# Wife's occasional cruelty



## mrbluestars (Mar 2, 2014)

Married for 1.5 years. I'm 47, she's 42. 

My wife is a beautiful, charming and brilliant woman and I am typically overjoyed to be married to her. Our sex life is amazing and adventurous. Because of how wonderful she is to me and my family, I fawn over her. Flowers, making her lunch, and generally making sure she's as happy as she makes me.

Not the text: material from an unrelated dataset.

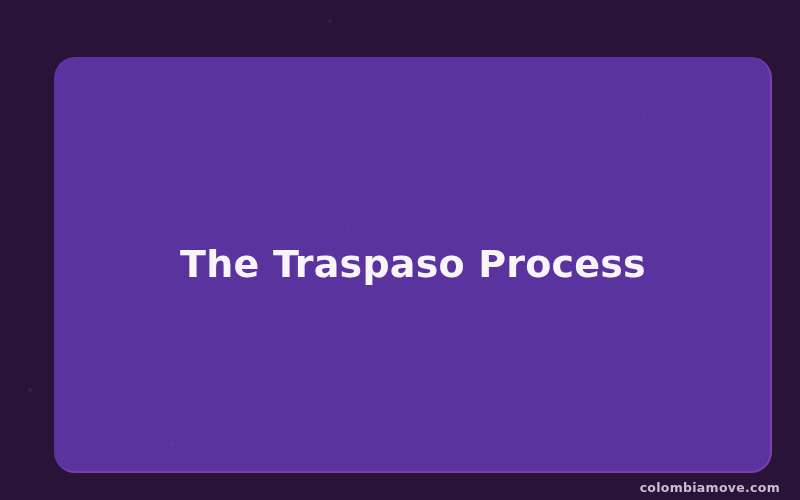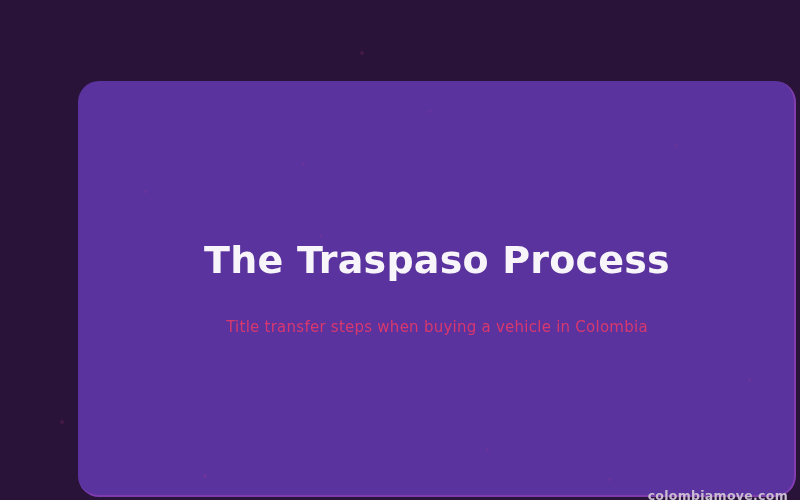"The Traspaso Process" * { margin: 12px -> 4px }
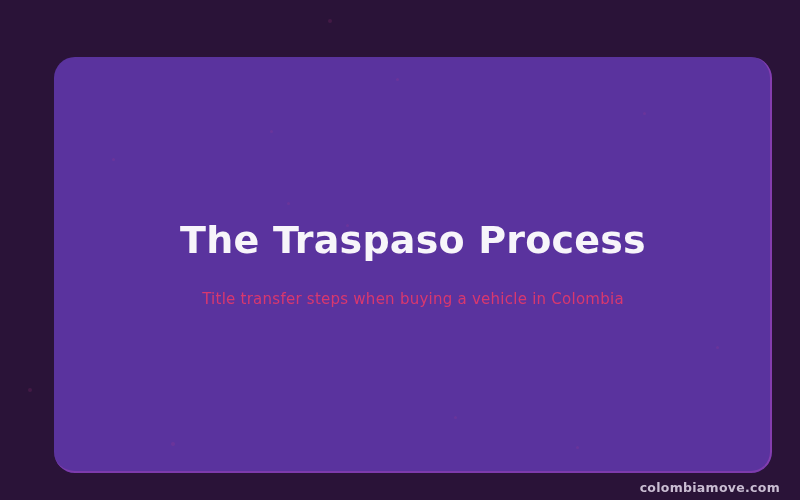"Title transfer steps when buying" p.slide-subtitle { html: <p>Title transfer steps when buying a vehicle in Colombia</p> -> none }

She was born in Russia and left for the US at 29, so she's been here a long time. For a Christmas present, I took her to Chicago with tickets to the St Petersburg Symphony and an authentic dinner at a Russian Restaurant and a day at the art museum. We stayed on the waterfront for 2 nights.

At the museum, she spies drinking glasses she likes. They're $9 each and very low quality. She wants them. I say, "Well, those are very pretty, but they're a bit more inexpensive at home". I had no idea, but she was deeply hurt by this.

The next 4 hours were the worst of my adult life. I have never seen this level of hostility in anyone. She systematically destroyed the vacation. I begged her forgiveness and through many tears we held it together.

Now back home, she's ultra sensitive and wants marriage counseling which I am all for!!! The sooner the better.

My question is what provokes a woman to the level of hostility? I agree that my comment was awkward, but i swear to everything holy that it was well intended and with a smile. I really thought I was helping. 

Truly, my marriage was hanging by a thread and still we have not had sex this week. she's "just not ready". I have never understood cruelty or why one person wants to destroy the piece of mind of another with literally no provocation. I am willing to do anything. Advice is welcome

Thanks.


----------



## frusdil (Sep 5, 2013)

Omg wtf? Your wife sounds extremely unstable to me. I think she needs IC before you two have MC.

I honestly have NO idea what you did "wrong" - and I'm a woman! :scratchhead:

Wow.


----------



## John Lee (Mar 16, 2013)

I can't figure out what you did wrong either, but then again, often I find when my wife seemingly gets upset about something insignificant, there's actually something deeper going on. How were things between you prior to the trip? Have there been any problems? Have there been similar incidents before? Did all the Russian stuff stir up emotional memories?


----------



## AliceA (Jul 29, 2010)

I've no idea how anyone could be offended by that comment either. Did she explain WHY she thought it offensive? 

I think MC is a good idea. She can explain to the therapist how this was offensive and maybe they could shed some light on it for you.


----------



## Caribbean Man (Jun 3, 2012)

Could be some sort of personality disorder or signs of something more serious coming on .[ Clinical ]

Has she ever been like this before?

If she has shown similar behavior in the recent past,
Before marriage counselling , see if you can get her to try individual counseling.

This would be a bit sensitive for her so tread carefully.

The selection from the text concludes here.